Just remember one thing, it's your railroad and you're the boss and you can make it anything that you want.


----------



## DonR (Oct 18, 2012)

John

You have been welcomed by some mighty fine model layout
operators with some valuable information.

I love switching operations. I use the car card system. I make
up a permanent card for every car on my layout, now nearing 100.
It shows the Type (Box, Cattle, tanker, etc.), the Road Name, (CSX,
Illinois Central, etc.) the road number from the car, it's color and
any other info to identify it.

I then use 'Post it' note paper that temporarily sticks to those. That
shows where to pick up the car, Lumber yard, Meat plant, Grocery
Warehouse, or Yard track location. It also shows where the car
is to be spotted, which would include any industry using the
shipment you picked up, back to a yard, or to make up a train.

I then select about 15 of these car cards. I arrange them 
so that my switcher will make the least # of moves to accomplish
the assignments. You could think of it like playing chess...how
will I get this car to that location and how will it affect my next
move? If you have more than yourself as an operator you can
make a game of it. One prepares the cards, the other does
the switching, then switch places. Lots of competitive fun.

To make a switching operation interesting you want to have a number
of spur tracks that serve one or preferably 2 or more small industries each.
Some of these you would back a car in, others you would push a car
in. To make this possible you need a 'run around track' (passing siding),
so the loco can get either infront of or behind a car. 

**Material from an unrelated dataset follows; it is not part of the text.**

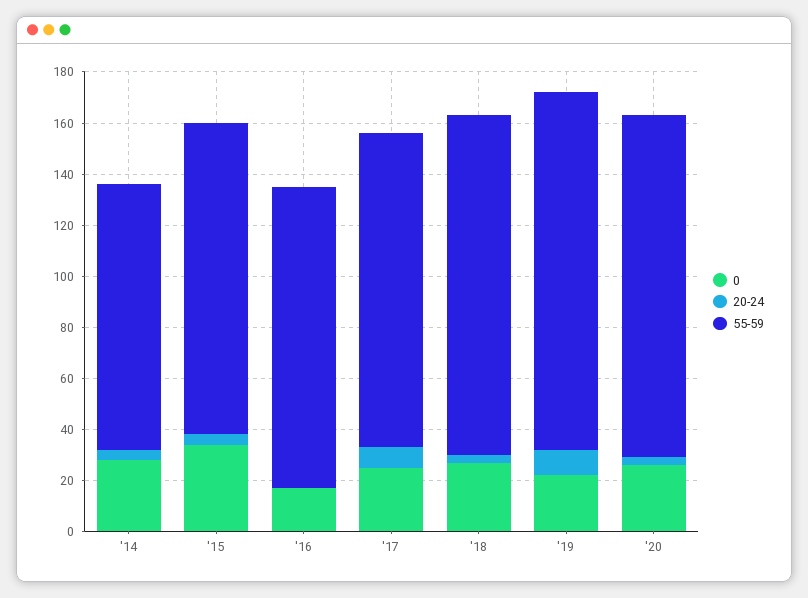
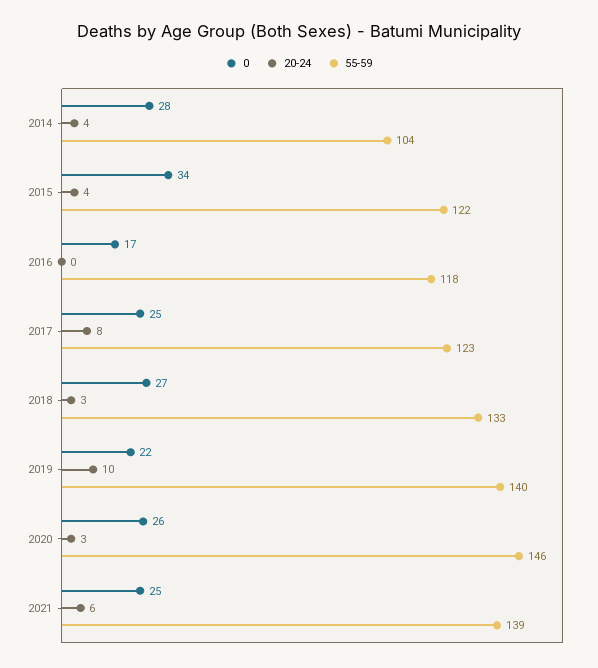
55-59, '20: 135 -> 146
0, 2021: none -> 25
20-24, 2021: none -> 6
55-59, 2021: none -> 139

I would encourage you to think outside of the 4 X 8 (trap) caused by
the lumber industry's 4 X 8 plywood product. 
If you have the room, plan on a layout that is
not a simple rectangle. It could be a U shape, it could be a long narrow
section with a large 'bulb' at each end to accomodate your return curves.
I personally like the modular bench work. You make a number of wood
frame modules, maybe 2 X 4 or 4 X 4, these are bolted together
to create the end layout shape, but can be unbolted when you want
a different shape.

One important factor in layout design. Unless you want to run only
smaller diesels and 0-6-0 steamers you'll want to keep your curve
radius at 22" or preferably greater.

John, you are going to be amazed at what you can do with ease
if you have a DCC system. In short, a TV remote like controller
talks to each loco individually. The track voltage is always on. So
you can have one loco going forward another backing on the same
track. And it's all done with 2 wires to your track for most layouts.
There is no complex wiring or panel full of switches. You can have
a single track main line with passing sidings as mentioned. With
two trains, one clock wise, one counter clockwise, you will have
fun actually acting as engineer to keep them from colliding. You
can't do that with DC.

Don


----------



## johnsl0502 (Dec 2, 2015)

A huge Thank You to all who responded! The depth, (and the time you took) was amazing. I now have a much better idea of 'that' side of the hobby. I can't say that I have a clearer picture of my layout plans, but you certainly made me see the value in incorporating the necessary track work (or at least space) to allow for switching operations. I still have time, I'm getting our house ready for sale and then we move to the Rayleigh Durham area. Once there, I'll have a better picture of how much real estate I have to work with.

Thank you once again!


----------



## cv_acr (Oct 28, 2011)

Discussions about operating methods generally fall into two different categories, which are important to keep separated:

1 - Dispatching/train operation
2 - Car forwarding

Too often a newbie question on a forum comes up with some sort of mix like "I'm using A and how does that affect B" where A is a dispatching system and B is a car forwarding system, and you can select them totally independently.

1 - Dispatching

This is how you move entire trains over the railroad. There are various methods for train dispatching running the gamut from rigorous to casual, including 
- CTC (Centralized Traffic Control, using fully dispatcher controlled signals)
- Timetable (using a schedule and fast clock) with Train Orders to modify or provide additional instructions
- Sequence timetable (using a simplified schedule without a clock in a A then B then C... sort of fashion)
- Track Warrants/Occupancy Clearance System (formal verbal movement orders that are written down and copied)
- some sort of staff system (physical possession of a "staff" or other object gives authority)
- informal verbal instructions from the dispatcher/layout owner
- none (figure it out between yourselves and don't run into each other)

2 - Car forwarding

How an individual car is routed from shipper to receiver. This is independent of the dispatching system.

Popular systems include:
- fully computerized switch list systems
- manual pre-prepared lists
- "Car Cards and Waybills" where each car has a card to represent it, and the shipping info is usually an insert. There are several minor variations on this system.
- simpler systems just switching cars by type, and not specific car numbers
- "tab-on-car" where a coloured tag is placed on the car roof and cars are switched and routed by colour/code
- informal switching with a "one car in, one car out" sort of method: any industry you switch, you put back in the same number of cars you take out.


----------



## CTValleyRR (Jul 26, 2014)

There are two schools of thought on the daisy-chaining of industries, or modeling several steps in a multipart process (forest to sawmill to lumeryard, for example) as cv_acr discusses. Neither is right or wrong. It is a matter of prototypical fidelity, and only you can say whether it bothers you or not.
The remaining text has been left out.